Rich was smiling. "How long does it take to say, Mom, Dad, I'm getting married?"
"You don't understand. You don't understand my mother."
Rich shook his head. "Whew! You can say that again. Her English was so bad. You know, when she was talking about that dead guy showing up on Dynasty, I thought she was talking about something that happened in China a long time ago."
That night, after the dinner, I lay in bed, tense. I was despairing over this latest failure, made worse by the fact that Rich seemed blind to it all. He looked so pathetic. So pathetic, those words! My mother was doing it again, making me see black where I once saw white. In her hands, I always became the pawn. I could only run away. And she was the queen, able to move in all directions, relentless in her pursuit, always able to find my weakest spots.
I woke up late, with teeth clenched and every nerve on edge. Rich was already up, showered, and reading the Sunday paper. "Morning, doll," he said between noisy munches of cornflakes. I put on my jogging clothes and headed out the door, got into the car, and drove to my parents' apartment.

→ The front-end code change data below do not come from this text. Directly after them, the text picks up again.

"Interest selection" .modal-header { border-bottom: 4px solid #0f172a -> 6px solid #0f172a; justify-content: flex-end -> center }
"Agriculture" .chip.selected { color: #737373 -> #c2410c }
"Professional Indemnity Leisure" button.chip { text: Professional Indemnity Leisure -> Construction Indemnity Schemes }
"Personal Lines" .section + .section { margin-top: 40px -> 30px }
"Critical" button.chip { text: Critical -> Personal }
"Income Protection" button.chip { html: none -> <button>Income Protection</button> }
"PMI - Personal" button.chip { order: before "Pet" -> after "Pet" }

Marlene was right. I had to tell my mother—that I knew what she was doing, her scheming ways of making me miserable. By the time I arrived, I had enough anger to fend off a thousand flying cleavers.
My father opened the door and looked surprised to see me. "Where's Ma?" I asked, trying to keep my breath even. He gestured to the living room in back.

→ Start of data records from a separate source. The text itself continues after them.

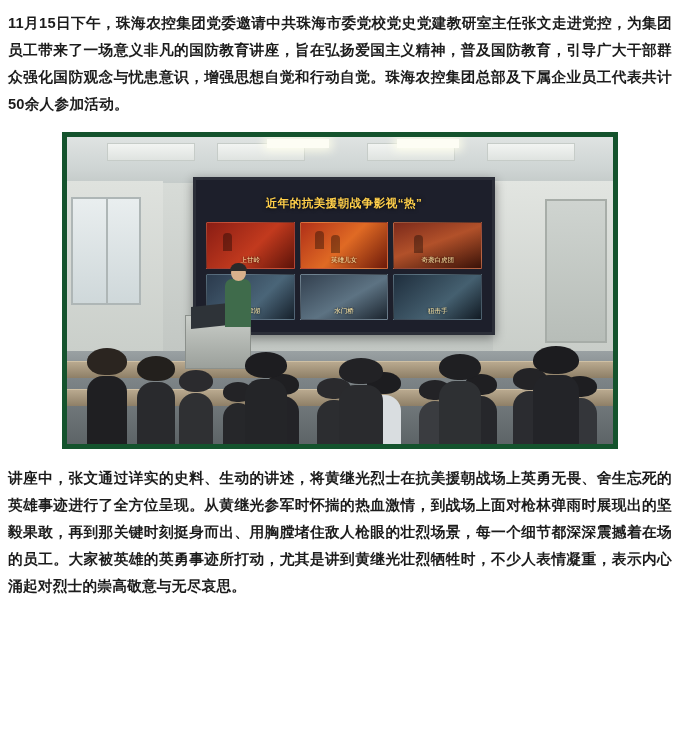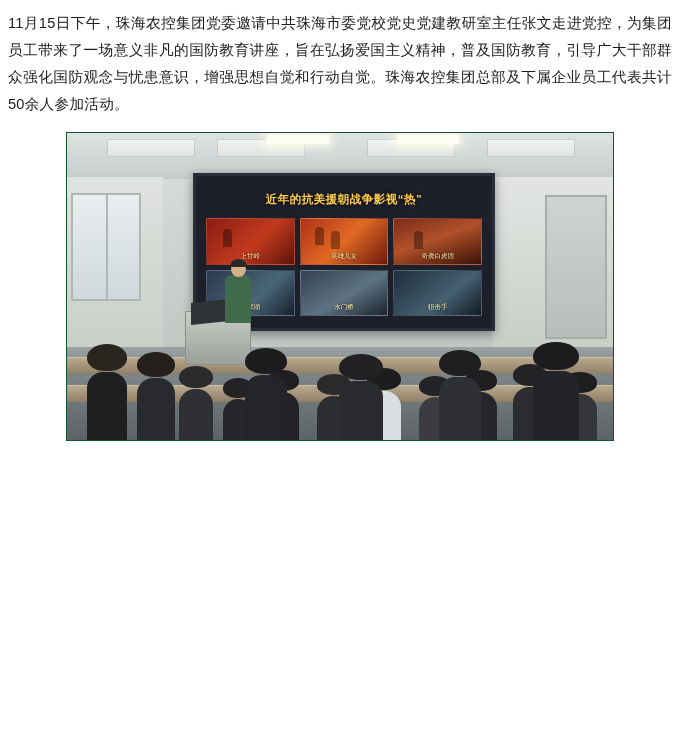"11月15日下午，珠海农控集团党委邀请中共珠海市委党校党史党建教研室主任张文走进" .para { font-weight: none -> bold }
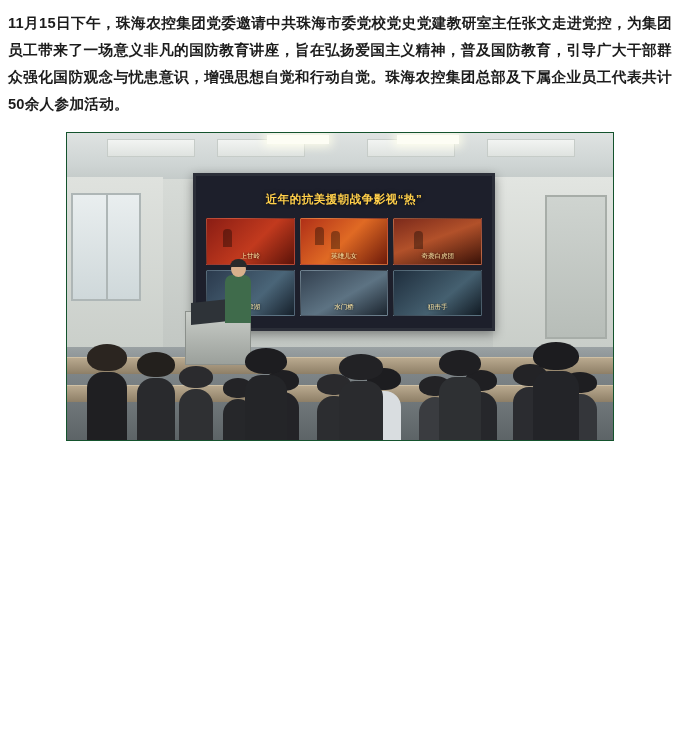"近年的抗美援朝战争影视“热”" .photo { border: 1px solid #14532d -> 5px solid #14532d }
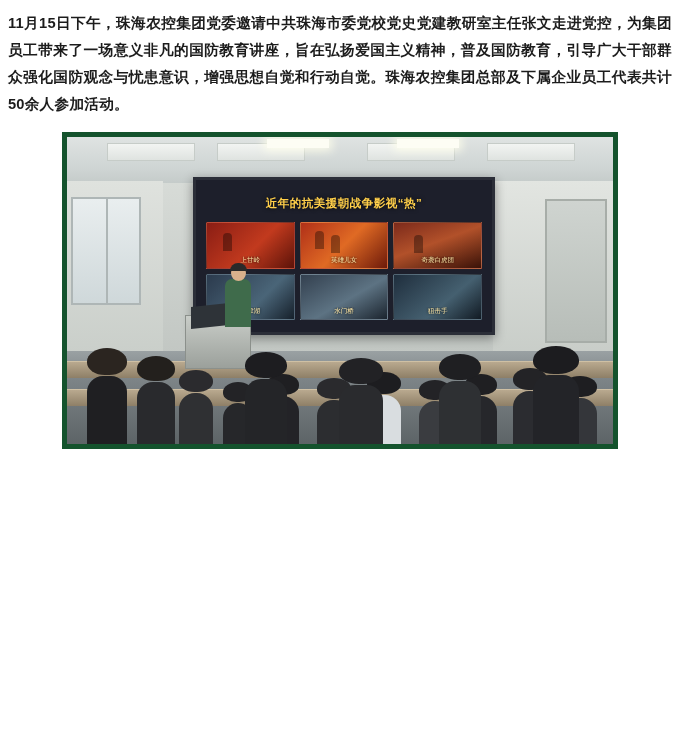"讲座中，张文通过详实的史料、生动的讲述，将黄继光烈士在抗美援朝战场上英勇无畏、舍" p.para { html: none -> <p>讲座中，张文通过详实的史料、生动的讲述，将黄继光烈士在抗美援朝战场上英勇无畏、舍生忘死的英雄事迹进行了全方位呈现。从黄继光参军时怀揣的热血激情，到战场上面对枪林弹雨时展现出的坚毅果敢，再到那关键时刻挺身而出、用胸膛堵住敌人枪眼的壮烈场景，每一个细节都深深震撼着在场的员工。大家被英雄的英勇事迹所打动，尤其是讲到黄继光壮烈牺牲时，不少人表情凝重，表示内心涌起对烈士的崇高敬意与无尽哀思。</p> }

I found her sleeping soundly on the sofa. The back of her head was resting on a white embroidered doily. Her mouth was slack and all the lines in her face were gone. With her smooth face, she looked like a young girl, frail, guileless, and innocent. One arm hung limply down the side of the sofa. Her chest was still. All her strength was gone. She had no weapons, no demons surrounding her. She looked powerless. Defeated.
And then I was seized with a fear that she looked like this because she was dead. She had died when I was having terrible thoughts about her. I had wished her out of my life, and she had acquiesced, floating out of her body to escape my terrible hatred.
"Ma!" I said sharply. "Ma!" I whined, starting to cry.
And her eyes slowly opened. She blinked. Her hands moved with life. "Shemma? Meimei-ah? Is that you?"
I was speechless. She had not called me Meimei, my childhood name, in many years. She sat up and the lines in her face returned, only now they seemed less harsh, soft creases of worry. "Why are you here? Why are you crying? Something has happened!"
I didn't know what to do or say. In a matter of seconds, it seemed, I had gone from being angered by her strength, to being amazed by her innocence, and then frightened by her vulnerability. And now I felt numb, strangely weak, as if someone had unplugged me and the current running through me had stopped.
"Nothing's happened. Nothing's the matter. I don't know why I'm here," I said in a hoarse voice. "I wanted to talk to you….I wanted to tell you…Rich and I are getting married."
I squeezed my eyes shut, waiting to hear her protests, her laments, the dry voice delivering some sort of painful verdict.
"Jrdaule"—I already know this—she said, as if to ask why I was telling her this again.